Web page edit records

-- Opening Marker --

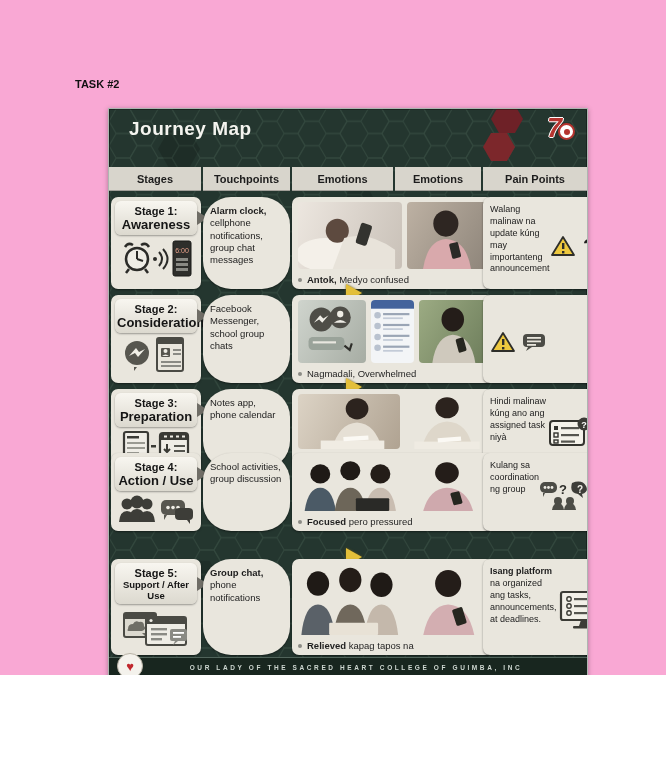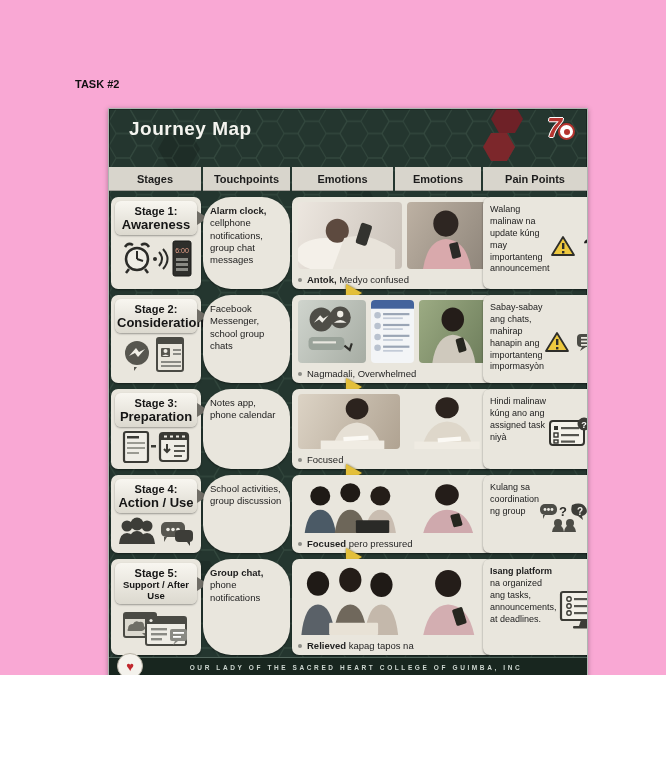--- a/index.html
+++ b/index.html
@@ -255,7 +255,6 @@
           </div>
       </div>
       <div class="cell col-pain pain">
-        <span><span class="b"></span><span>Sabay-sabay ang chats, mahirap hanapin ang importanteng impormasyòn</span></span>
         <div class="pain-icons">
           <svg width="26" height="22" viewBox="0 0 26 22">
             <polygon points="13,2 24,20 2,20" fill="#edc83f" stroke="#2e2e2a" stroke-width="1.8" stroke-linejoin="round"></polygon>

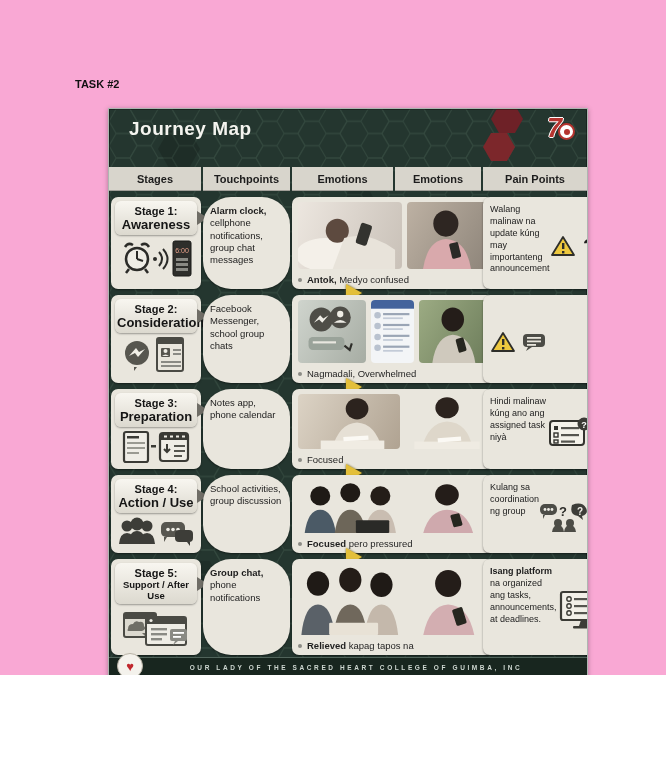--- a/index.html
+++ b/index.html
@@ -30,7 +30,7 @@
 
   .row{position:absolute;left:0;width:100%;}
   .r1{top:88px;height:92px;} .r2{top:186px;height:88px;} .r3{top:280px;height:80px;}
-  .r4{top:366px;height:78px;} .r5{top:450px;height:96px;}
+  .r4{top:344px;height:78px;} .r5{top:450px;height:96px;}
   .cell{position:absolute;top:0;bottom:0;background:#e9e6dd;border-radius:7px;box-shadow:0 1px 2px rgba(0,0,0,.45);}
   .col-stage{left:2px;width:90px;} .col-touch{left:94px;width:87px;border-radius:28px;} .col-emo{left:183px;width:189px;} .col-pain{left:374px;width:103px;}
 

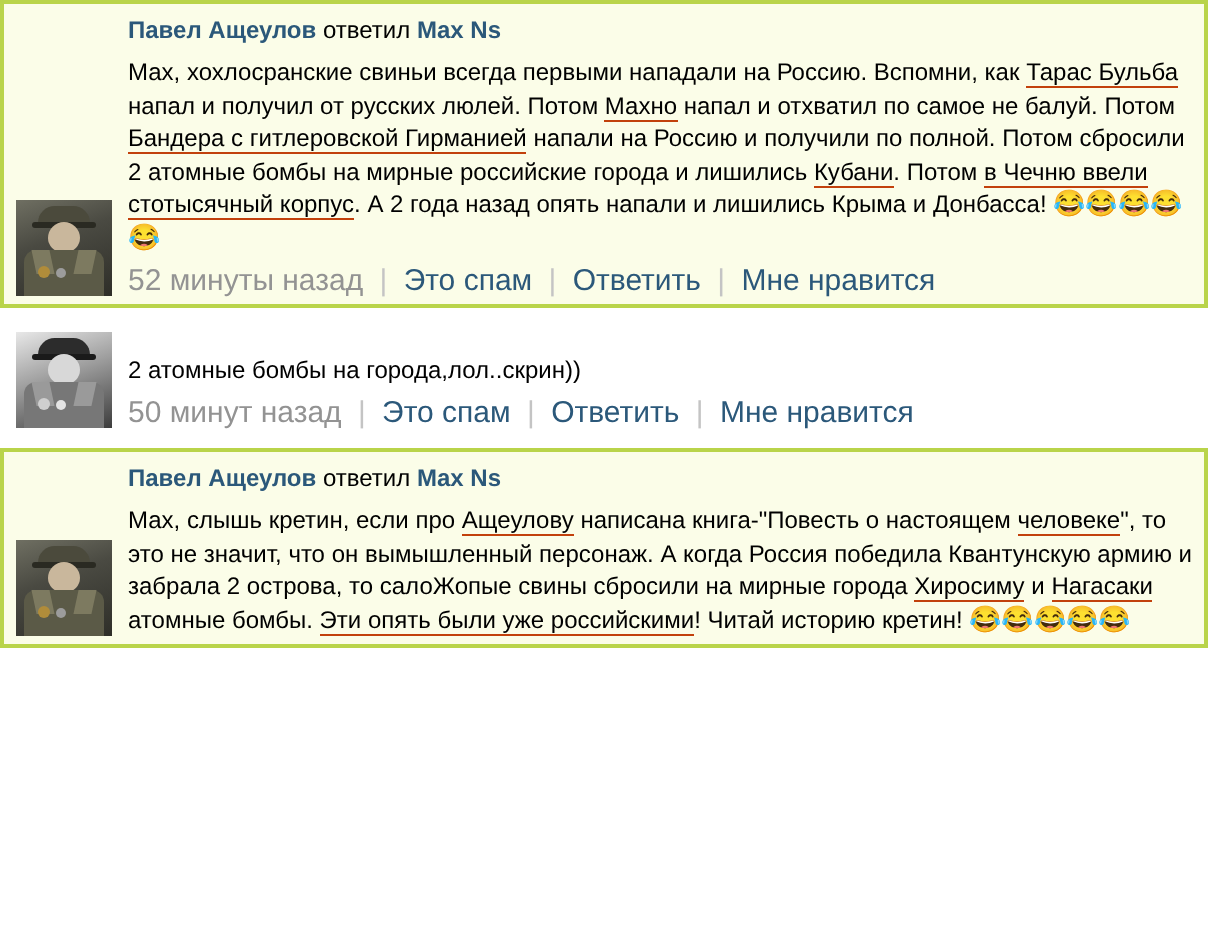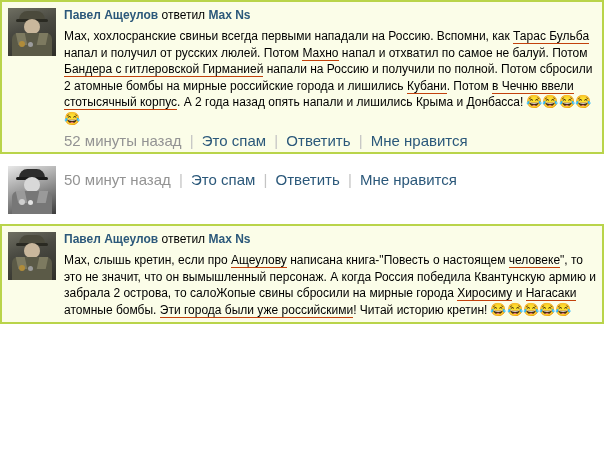--- a/index.html
+++ b/index.html
@@ -21,7 +21,7 @@
   }
   .comment {
     display: flex;
-    align-items: flex-start;
+    align-items: flex-end;
     padding: 6px 6px 4px 6px;
     box-sizing: border-box;
   }

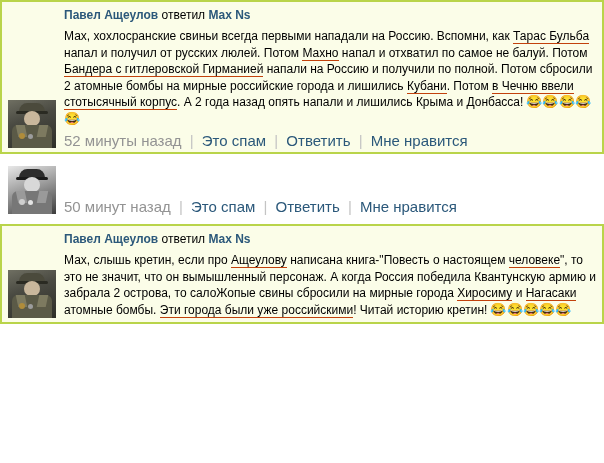--- a/index.html
+++ b/index.html
@@ -229,6 +229,7 @@
       <div class="medal2"></div>
     </div>
     <div class="content">
+      <div class="text" style="margin-top:6px;">2 атомные бомбы на города,лол..скрин))</div>
       <div class="meta">
         <span>50 минут назад</span>
         <span class="sep">|</span>

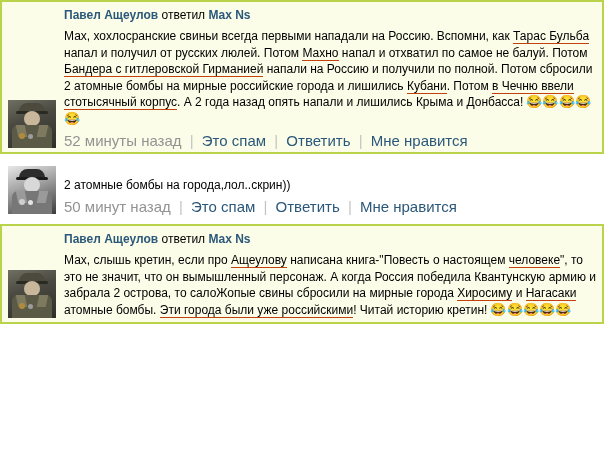--- a/index.html
+++ b/index.html
@@ -262,7 +262,7 @@
         <span class="target">Max Ns</span>
       </div>
       <div class="text">
-        Мах, слышь кретин, если про <u>Ащеулову</u> написана книга-"Повесть о настоящем <u>человеке</u>", то это не значит, что он вымышленный персонаж. А когда Россия победила Квантунскую армию и забрала 2 острова, то салоЖопые свины сбросили на мирные города <u>Хиросиму</u> и <u>Нагасаки</u> атомные бомбы. <u>Эти города были уже российскими</u>! Читай историю кретин!
+        Мах, слышь кретин, если про <u>Ащеулову</u> написана книга-"Повесть о настоящем <u>человеке</u>", то это не значит, что он вымышленный персонаж. А когда Россия победила Квантунскую армию и забрала 2 острова, то салоЖопые свины сбросили на мирные города <u>Хиросиму</u> и <u>Нагасаки</u> атомные бомбы. <u>Эти опять были уже российскими</u>! Читай историю кретин!
         <span class="emoji">😂😂😂😂😂</span>
       </div>
     </div>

-- Closing Marker --

• What you will do:
Your answer must be every record above, word for word, with no pictures.

• Result of the exercise:
--- a/index.html
+++ b/index.html
@@ -255,7 +255,6 @@
           </div>
       </div>
       <div class="cell col-pain pain">
-        <span><span class="b"></span><span>Sabay-sabay ang chats, mahirap hanapin ang importanteng impormasyòn</span></span>
         <div class="pain-icons">
           <svg width="26" height="22" viewBox="0 0 26 22">
             <polygon points="13,2 24,20 2,20" fill="#edc83f" stroke="#2e2e2a" stroke-width="1.8" stroke-linejoin="round"></polygon>

--- a/index.html
+++ b/index.html
@@ -30,7 +30,7 @@
 
   .row{position:absolute;left:0;width:100%;}
   .r1{top:88px;height:92px;} .r2{top:186px;height:88px;} .r3{top:280px;height:80px;}
-  .r4{top:366px;height:78px;} .r5{top:450px;height:96px;}
+  .r4{top:344px;height:78px;} .r5{top:450px;height:96px;}
   .cell{position:absolute;top:0;bottom:0;background:#e9e6dd;border-radius:7px;box-shadow:0 1px 2px rgba(0,0,0,.45);}
   .col-stage{left:2px;width:90px;} .col-touch{left:94px;width:87px;border-radius:28px;} .col-emo{left:183px;width:189px;} .col-pain{left:374px;width:103px;}
 

--- a/index.html
+++ b/index.html
@@ -21,7 +21,7 @@
   }
   .comment {
     display: flex;
-    align-items: flex-start;
+    align-items: flex-end;
     padding: 6px 6px 4px 6px;
     box-sizing: border-box;
   }

--- a/index.html
+++ b/index.html
@@ -229,6 +229,7 @@
       <div class="medal2"></div>
     </div>
     <div class="content">
+      <div class="text" style="margin-top:6px;">2 атомные бомбы на города,лол..скрин))</div>
       <div class="meta">
         <span>50 минут назад</span>
         <span class="sep">|</span>

--- a/index.html
+++ b/index.html
@@ -262,7 +262,7 @@
         <span class="target">Max Ns</span>
       </div>
       <div class="text">
-        Мах, слышь кретин, если про <u>Ащеулову</u> написана книга-"Повесть о настоящем <u>человеке</u>", то это не значит, что он вымышленный персонаж. А когда Россия победила Квантунскую армию и забрала 2 острова, то салоЖопые свины сбросили на мирные города <u>Хиросиму</u> и <u>Нагасаки</u> атомные бомбы. <u>Эти города были уже российскими</u>! Читай историю кретин!
+        Мах, слышь кретин, если про <u>Ащеулову</u> написана книга-"Повесть о настоящем <u>человеке</u>", то это не значит, что он вымышленный персонаж. А когда Россия победила Квантунскую армию и забрала 2 острова, то салоЖопые свины сбросили на мирные города <u>Хиросиму</u> и <u>Нагасаки</u> атомные бомбы. <u>Эти опять были уже российскими</u>! Читай историю кретин!
         <span class="emoji">😂😂😂😂😂</span>
       </div>
     </div>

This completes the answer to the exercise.